▶ **Exercise**: When you copy the listing, skip the images and return each line verbatim.

▶ **Entries supplied**:
/---

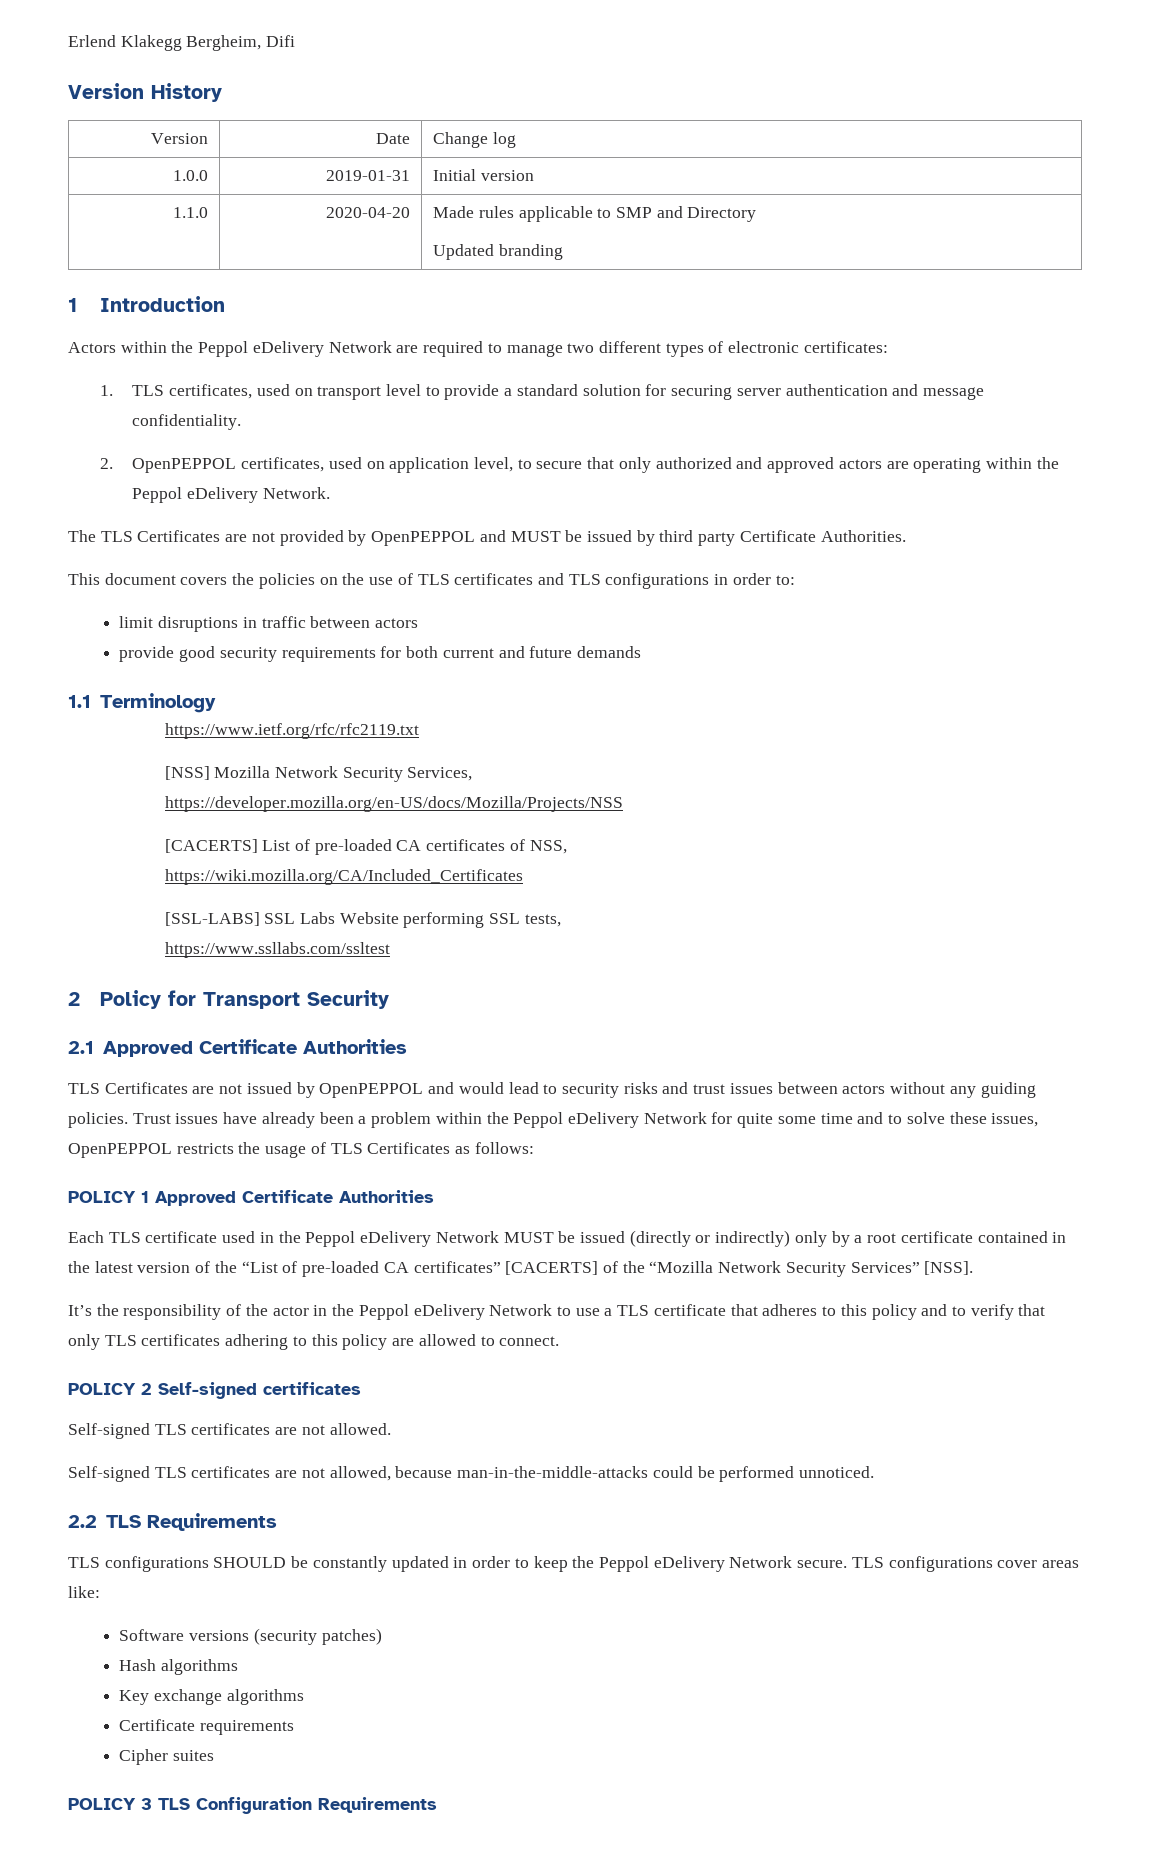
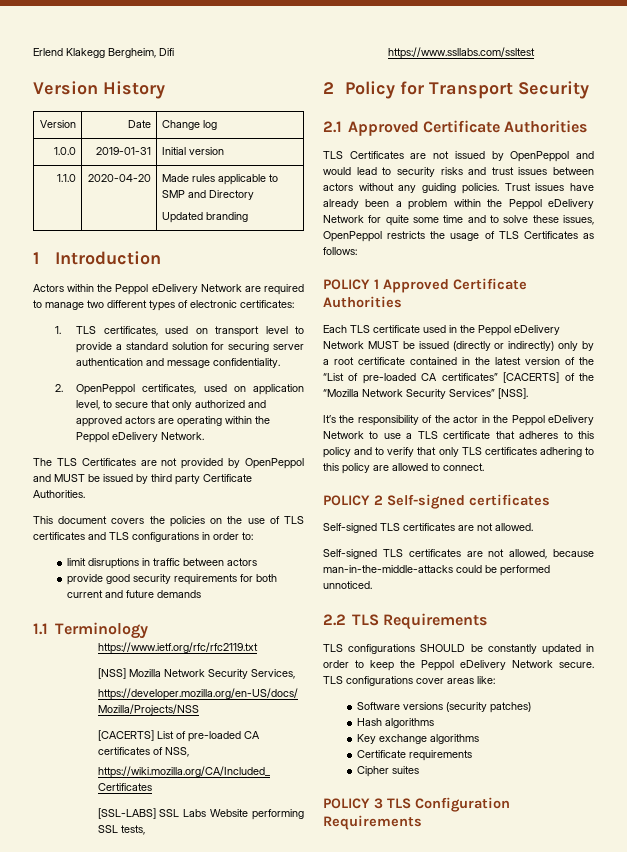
- 2. OpenPEPPOL certificates, used on application level, to secure that only authorized and approved actors are operating within the Peppol eDelivery Network.
+ 2. OpenPeppol certificates, used on application level, to secure that only authorized and approved actors are operating within the Peppol eDelivery Network.
- The TLS Certificates are not provided by OpenPEPPOL and MUST be issued by third party Certificate Authorities.
+ The TLS Certificates are not provided by OpenPeppol and MUST be issued by third party Certificate Authorities.
- TLS Certificates are not issued by OpenPEPPOL and would lead to security risks and trust issues between actors without any guiding policies.
+ TLS Certificates are not issued by OpenPeppol and would lead to security risks and trust issues between actors without any guiding policies.
- Trust issues have already been a problem within the Peppol eDelivery Network for quite some time and to solve these issues, OpenPEPPOL restricts the usage of TLS Certificates as follows:
+ Trust issues have already been a problem within the Peppol eDelivery Network for quite some time and to solve these issues, OpenPeppol restricts the usage of TLS Certificates as follows:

\---

▶ **Response below**:
- 2. OpenPEPPOL certificates, used on application level, to secure that only authorized and approved actors are operating within the Peppol eDelivery Network.
+ 2. OpenPeppol certificates, used on application level, to secure that only authorized and approved actors are operating within the Peppol eDelivery Network.
- The TLS Certificates are not provided by OpenPEPPOL and MUST be issued by third party Certificate Authorities.
+ The TLS Certificates are not provided by OpenPeppol and MUST be issued by third party Certificate Authorities.
- TLS Certificates are not issued by OpenPEPPOL and would lead to security risks and trust issues between actors without any guiding policies.
+ TLS Certificates are not issued by OpenPeppol and would lead to security risks and trust issues between actors without any guiding policies.
- Trust issues have already been a problem within the Peppol eDelivery Network for quite some time and to solve these issues, OpenPEPPOL restricts the usage of TLS Certificates as follows:
+ Trust issues have already been a problem within the Peppol eDelivery Network for quite some time and to solve these issues, OpenPeppol restricts the usage of TLS Certificates as follows:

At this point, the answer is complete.